First, this was a cross-sectional study, with data collected once, and no follow-up studies were conducted. This means that the ability to assess changes over time and to establish causal relationships is limited. However, in the future, employing longitudinal follow-up or experimental intervention designs may be beneficial in establishing causal relationships. Second, as the questionnaires were collected through an online platform, all data were based on self-reports, which may bias the objectivity of the data to some extent. Third, only mental FAT and MIN were considered as mediating variables. There may be other mediating variables such as social support, sleep quality, and dietary habits. Therefore, the findings of this study only cover a small part of the factors influencing QoL, and many other explanatory and mediating variables need to be tested in the future. Fourth, this study may be subject to cultural biases due to the sample being predominantly from a specific cultural group, and the results may not be generalizable to other cultural contexts. Additionally, the fact that most participants were young adults and female may limit the generalizability of these findings to older individuals and males. With 70.4% of the participants being female, it is important to consider gender differences in activity levels, MIN, and mental FAT. Previous studies suggest that men and women may perceive and report these factors differently [88]. Furthermore, the average participant age of 21.19 indicates that the results primarily reflect the experiences of young adults, making them less applicable to an older population. Academic year distribution (with 40.9% being third-year students) may also influence the findings, as students in different academic stages experience varying levels of academic stress and lifestyle habits, which can impact mental FAT and QoL. Lastly, most participants (74.3%) were from middle-income backgrounds, resulting in a relatively homogeneous socioeconomic group. This may have influenced the findings on stress levels, particularly concerning access to PA and financial concerns. Therefore, a broader perspective is recommended when evaluating the impact of PA on QoL.
5. Conclusion
The results of the study show that PA positively affects the QoL of young adults, and that this effect is partly mediated by mental FAT. Furthermore, MIN was not found to directly mediate the relationship between PA and QoL. These findings underline the importance of focusing on PA to improve the QoL of young adults.
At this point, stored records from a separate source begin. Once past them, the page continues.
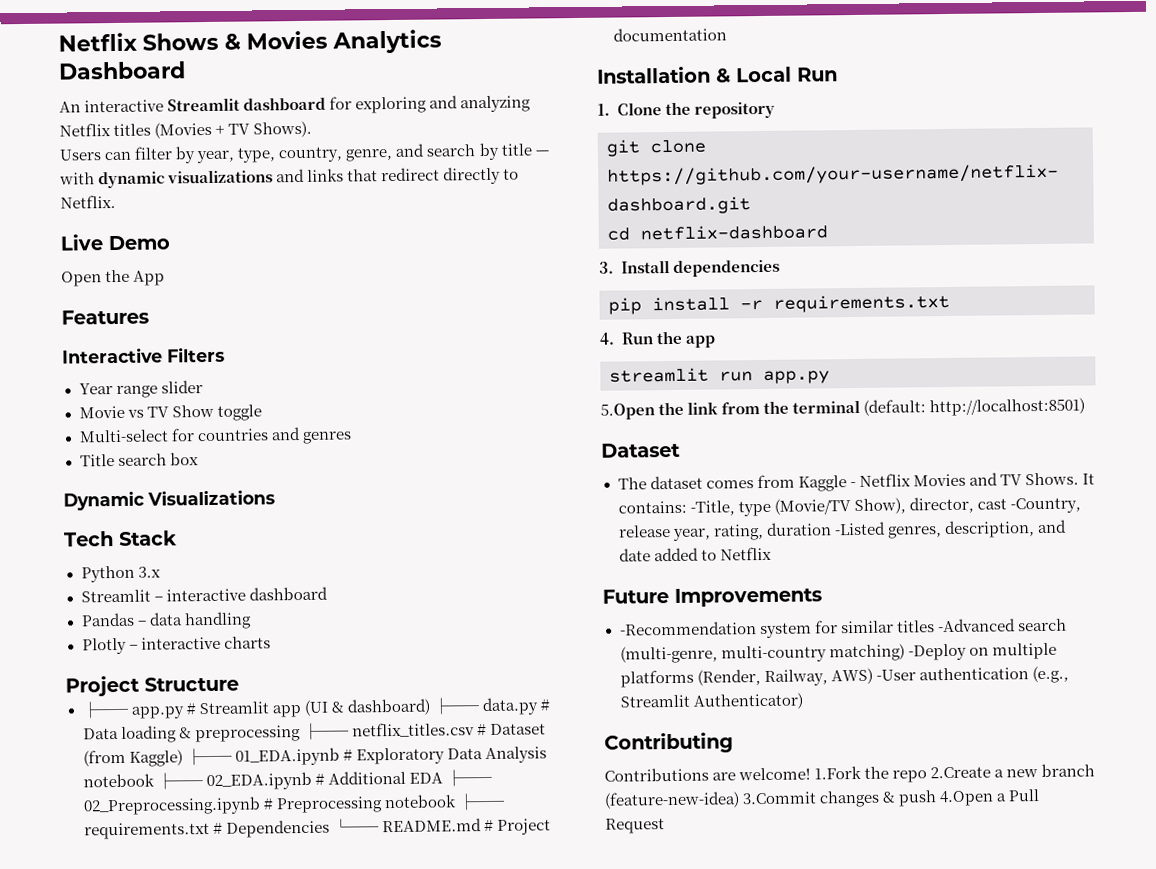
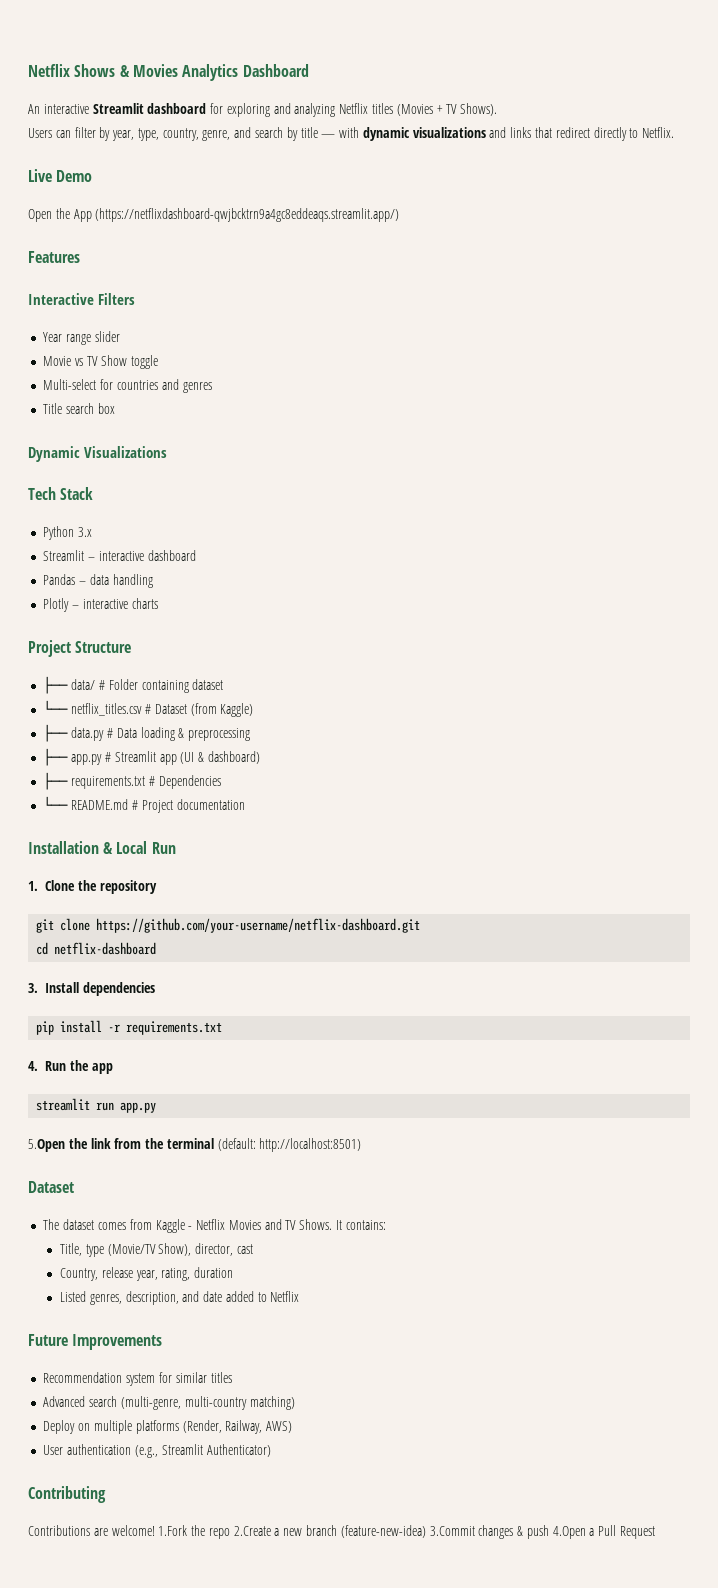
- Open the App
+ Open the App (https://netflixdashboard-qwjbcktrn9a4gc8eddeaqs.streamlit.app/)
+ ├── data/ # Folder containing dataset
+ └── netflix_titles.csv # Dataset (from Kaggle)
+ ├── data.py # Data loading & preprocessing
- ├── app.py # Streamlit app (UI & dashboard) ├── data.py # Data loading & preprocessing ├── netflix_titles.csv # Dataset (from Kaggle) ├── 01_EDA.ipynb # Exploratory Data Analysis notebook ├── 02_EDA.ipynb # Additional EDA ├── 02_Preprocessing.ipynb # Preprocessing notebook ├── requirements.txt # Dependencies └── README.md # Project documentation
+ ├── app.py # Streamlit app (UI & dashboard)
+ ├── requirements.txt # Dependencies
+ └── README.md # Project documentation
- It contains: -Title, type (Movie/TV Show), director, cast -Country, release year, rating, duration -Listed genres, description, and date added to Netflix
+ It contains:
+ Title, type (Movie/TV Show), director, cast
+ Country, release year, rating, duration
+ Listed genres, description, and date added to Netflix
- -Recommendation system for similar titles -Advanced search (multi-genre, multi-country matching) -Deploy on multiple platforms (Render, Railway, AWS) -User authentication (e.g., Streamlit Authenticator)
+ Recommendation system for similar titles
+ Advanced search (multi-genre, multi-country matching)
+ Deploy on multiple platforms (Render, Railway, AWS)
+ User authentication (e.g., Streamlit Authenticator)

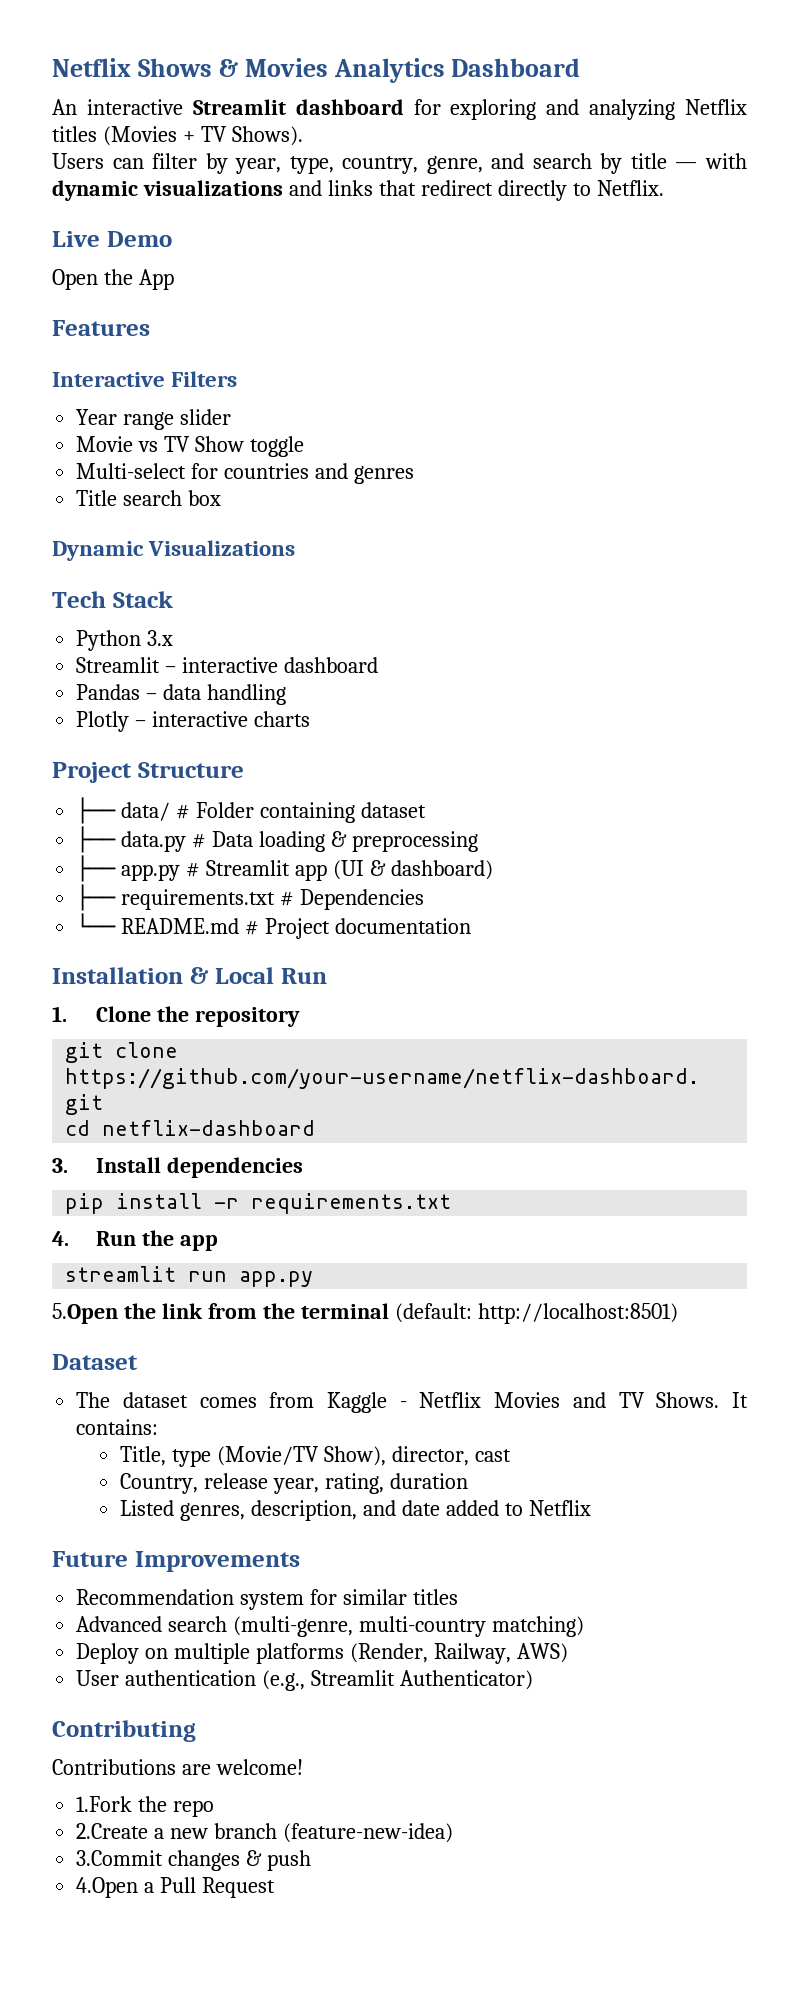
- Open the App (https://netflixdashboard-qwjbcktrn9a4gc8eddeaqs.streamlit.app/)
+ Open the App
- └── netflix_titles.csv # Dataset (from Kaggle)
- Contributions are welcome! 1.Fork the repo 2.Create a new branch (feature-new-idea) 3.Commit changes & push 4.Open a Pull Request
+ Contributions are welcome!
+ 1.Fork the repo
+ 2.Create a new branch (feature-new-idea)
+ 3.Commit changes & push
+ 4.Open a Pull Request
The findings of this study can be used by healthcare professionals to promote PA among young adults. Emphasizing by health care providers that PA is an important tool to improve the QoL of young adults can be made part of clinical practice. Through counseling or educational materials, young adults can be offered strategies to encourage more active participation in PAs. Considering the potential of PA to reduce mental FAT, young adults can be offered exercise programs through methods such as psychotherapy, stress management techniques, or exercise prescriptions.
Conflicts of Interest
The authors declare no conflicts of interest.
Funding
No funding was received for conducting this study.
Open Research
Data Availability Statement
The datasets generated during and/or analyzed during the current study are available from the corresponding author on reasonable request.